Formal cause: the specific pattern that is responsible for the phenomenon. Why do neurons generate action potentials? Because there is a nonlinear voltage-dependent current that produces a positive feedback loop with a bifurcation. Note how this is different from material cause: the property could be recreated in a mathematical or computer model that has no protein, or possibly by proteins that are not sodium channels but have the required properties. It is also different from efficient causes: the chain of efficient causes described above only produces the phenomenon in combination with the material cause; for example if sodium channels did not have nonlinear properties, then there would not be any bifurcation and therefore no action potential. Efficient causes are only efficient in the specific context of the material causes – i.e.: the efficient cause describes what happens with sodium channels. The formal cause is what we call a model: an idealized description of the phenomenon that captures its structure.
Final cause: the function of the phenomenon. Why do neurons generate action potentials? So as to communicate quickly with distant neurons. Final causes have a special role in biology because of the theory of evolution, and theories of life. According to evolution theory, changes in structure that result in increased rates of survival and reproduction are preferentially conserved, and therefore species that we observe today must be somehow “adapted” to their environment. For example, there is some literature about how ionic channels involved in action potentials have coordinated properties that ensures maximum energetic efficiency. Theories of life emphasize the circularity of life: the organization of a living organism is such that structure maintains the conditions for its own existence, and so an important element of biological explanation is how mechanisms (the elements) contribute to the existence of the organism (the whole).
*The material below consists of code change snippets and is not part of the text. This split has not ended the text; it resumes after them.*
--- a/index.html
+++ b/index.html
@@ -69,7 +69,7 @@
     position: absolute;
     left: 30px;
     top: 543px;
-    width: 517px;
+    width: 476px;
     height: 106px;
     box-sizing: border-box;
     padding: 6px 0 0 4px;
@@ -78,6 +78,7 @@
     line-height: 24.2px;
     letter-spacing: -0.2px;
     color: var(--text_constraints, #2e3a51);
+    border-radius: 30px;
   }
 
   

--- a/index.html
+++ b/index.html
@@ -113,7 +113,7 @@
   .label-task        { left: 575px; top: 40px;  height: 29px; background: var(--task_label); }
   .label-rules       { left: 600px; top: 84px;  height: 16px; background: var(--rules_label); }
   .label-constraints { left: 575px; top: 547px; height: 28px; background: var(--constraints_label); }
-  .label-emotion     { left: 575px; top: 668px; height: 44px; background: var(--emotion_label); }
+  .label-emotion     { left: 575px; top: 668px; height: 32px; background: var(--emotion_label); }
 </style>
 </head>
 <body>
A large part of physics concerns formal cause (mathematical models of physical phenomena) and final cause (e.g. expression of physical phenomena as the minimization of energy). In the same way, theoretical approaches to neuroscience tend to focus on formal cause and final cause. Experimental approaches to neuroscience tend to focus on material cause and efficient cause. Many epistemological misunderstandings between experimental and theoretical neuroscientists seem to come from not realizing that these are distinct and complementary kinds of explanation. I quote from Killeen (2001), “The Four Causes of Behavior”: “Exclusive focus on final causes is derided as teleological, on material causes as reductionistic, on efficient causes as mechanistic, and on formal causes as “theorizing.””. A fully satisfying scientific explanation must come from the articulation between different types of explanation.
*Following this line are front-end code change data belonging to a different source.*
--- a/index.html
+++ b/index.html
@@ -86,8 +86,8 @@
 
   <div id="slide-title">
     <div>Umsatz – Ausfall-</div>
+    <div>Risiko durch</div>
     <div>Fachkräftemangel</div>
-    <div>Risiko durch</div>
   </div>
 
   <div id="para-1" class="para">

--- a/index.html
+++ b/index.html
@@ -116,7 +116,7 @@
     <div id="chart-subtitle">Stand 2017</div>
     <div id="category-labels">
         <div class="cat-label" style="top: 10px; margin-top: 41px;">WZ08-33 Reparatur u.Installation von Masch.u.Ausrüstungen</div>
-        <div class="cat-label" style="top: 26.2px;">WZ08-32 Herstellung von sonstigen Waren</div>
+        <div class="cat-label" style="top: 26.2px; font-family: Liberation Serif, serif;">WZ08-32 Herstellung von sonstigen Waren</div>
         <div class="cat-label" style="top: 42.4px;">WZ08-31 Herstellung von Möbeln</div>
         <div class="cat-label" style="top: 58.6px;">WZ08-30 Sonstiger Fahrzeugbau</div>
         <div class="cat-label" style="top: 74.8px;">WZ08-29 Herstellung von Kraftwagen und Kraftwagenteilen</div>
In biology, exclusive focus on material and efficient causes is particularly unsatisfying. A good illustration is the case of convergent evolution, in which phylogenetically distant species have evolved similar traits. For example, insects and mammals have a hearing organ. Note that the terms “hearing organ” refers to the final cause: the function of that organ is to allow the animal to hear sounds, and it is understood that evolution has favored the apparition of such an organ because hearing is useful for these animals. However, the ears of insects and mammals are physically very different, so the material cause of hearing is entirely different. It follows that the chain of efficient causes (the “triggers”) is also different. Yet it is known that the structure of these organs, i.e., the formal cause, is very similar. For example, at a formal level, there is a part of the ear that performs air-to-liquid impedance conversion, although with different physical substrates. The presence of this air-to-liquid impedance conversion stage in both species can be explained by the fact that it is necessary to transmit airborne sounds to biological substrates that are much denser (= final cause). Thus, the similarity between hearing organs across species can only be explained by the articulation between formal cause (a model of the organ) and final cause (the function).
In brief, biological understanding is incomplete if it does not include formal and final explanations, which are not primarily empirical. At the light of this discussion, computational neuroscience is the subfield of neuroscience whose aim is to relate structure (formal cause = model) and function (final cause). If such a link can be found independently of the material cause (which implicitly assumes ontological reductionism), then it should be possible to simulate the model and observe the function.